Water and rail companies went for a fraction of their value, with one estimate suggesting that some pounds 30bn more could have been raised from the water sale.
Alan Williams, Labour MP for Swansea West and one of the committee members who called for the report, said: "There has been a profligate disregard for the public interest and getting full value for money for state assets."
The committee said that better value for money would be achieved if shares were sold in stages rather than one single public flotation. "In a succession of flotations, culminating in the sale of the Regional Electricity Companies in 1990, departments sold all the shares on privatisation, only to see the price of shares increase rapidly, often as soon as trading commenced," the report stated.
A staged sale of the atomic energy company, AEA Technology, could have netted an extra pounds 110m, for example. A similar sale of National Power and PowerGen shares meant that the taxpayer had secured an extra pounds 2.6bn.

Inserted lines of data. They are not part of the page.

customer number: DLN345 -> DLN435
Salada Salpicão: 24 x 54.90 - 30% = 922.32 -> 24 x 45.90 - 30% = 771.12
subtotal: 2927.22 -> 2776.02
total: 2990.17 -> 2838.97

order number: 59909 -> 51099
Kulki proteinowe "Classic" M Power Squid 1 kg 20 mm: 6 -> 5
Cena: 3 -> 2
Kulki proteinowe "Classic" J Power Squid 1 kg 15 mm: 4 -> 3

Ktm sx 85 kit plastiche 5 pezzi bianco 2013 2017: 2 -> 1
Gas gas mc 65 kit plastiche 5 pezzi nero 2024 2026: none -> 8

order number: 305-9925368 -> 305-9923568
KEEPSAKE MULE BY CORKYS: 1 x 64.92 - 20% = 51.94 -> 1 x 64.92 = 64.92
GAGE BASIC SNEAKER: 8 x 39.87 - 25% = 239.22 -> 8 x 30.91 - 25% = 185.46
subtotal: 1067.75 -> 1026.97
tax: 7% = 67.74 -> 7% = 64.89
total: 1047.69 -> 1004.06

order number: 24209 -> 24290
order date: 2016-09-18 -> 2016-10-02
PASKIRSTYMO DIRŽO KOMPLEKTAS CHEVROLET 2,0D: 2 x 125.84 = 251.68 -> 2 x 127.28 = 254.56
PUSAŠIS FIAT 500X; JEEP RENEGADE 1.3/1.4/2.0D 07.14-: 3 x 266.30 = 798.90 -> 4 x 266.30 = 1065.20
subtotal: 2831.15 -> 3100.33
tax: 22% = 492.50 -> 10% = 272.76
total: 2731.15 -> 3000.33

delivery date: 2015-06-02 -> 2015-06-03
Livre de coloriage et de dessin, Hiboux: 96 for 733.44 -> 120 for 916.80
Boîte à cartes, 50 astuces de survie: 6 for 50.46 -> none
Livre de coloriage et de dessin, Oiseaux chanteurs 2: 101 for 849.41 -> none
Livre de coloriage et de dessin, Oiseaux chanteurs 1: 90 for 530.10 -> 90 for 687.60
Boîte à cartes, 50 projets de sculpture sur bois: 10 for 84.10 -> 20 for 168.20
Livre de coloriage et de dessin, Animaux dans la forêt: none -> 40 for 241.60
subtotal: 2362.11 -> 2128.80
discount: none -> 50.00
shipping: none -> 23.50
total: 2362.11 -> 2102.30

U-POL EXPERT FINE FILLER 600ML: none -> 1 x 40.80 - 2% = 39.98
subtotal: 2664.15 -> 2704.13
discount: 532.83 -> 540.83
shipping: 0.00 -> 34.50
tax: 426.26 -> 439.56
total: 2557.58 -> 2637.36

The committee chairman, David Davis MP, said that the privatisation programme had been very successful as whole but "mistakes" had sometimes been made in its implementation. "It is vital that departments [act on] lessons learnt," he said. "Assessing the value of an entity in the public sector is the single most difficult issue in privatisation, but it must be done properly."
Mr Williams added: "In any previous century, one would have been talking impeachment when you look at the appalling way public assets have been squandered and virtually given away, in some cases, I would say, deliberately."
Although Labour opposed many of the Tory privatisations of the past two decades, the Government will continue some sell-offs. As well as selling shares in state-owned businesses, surplus assets will be disposed of and others used commercially.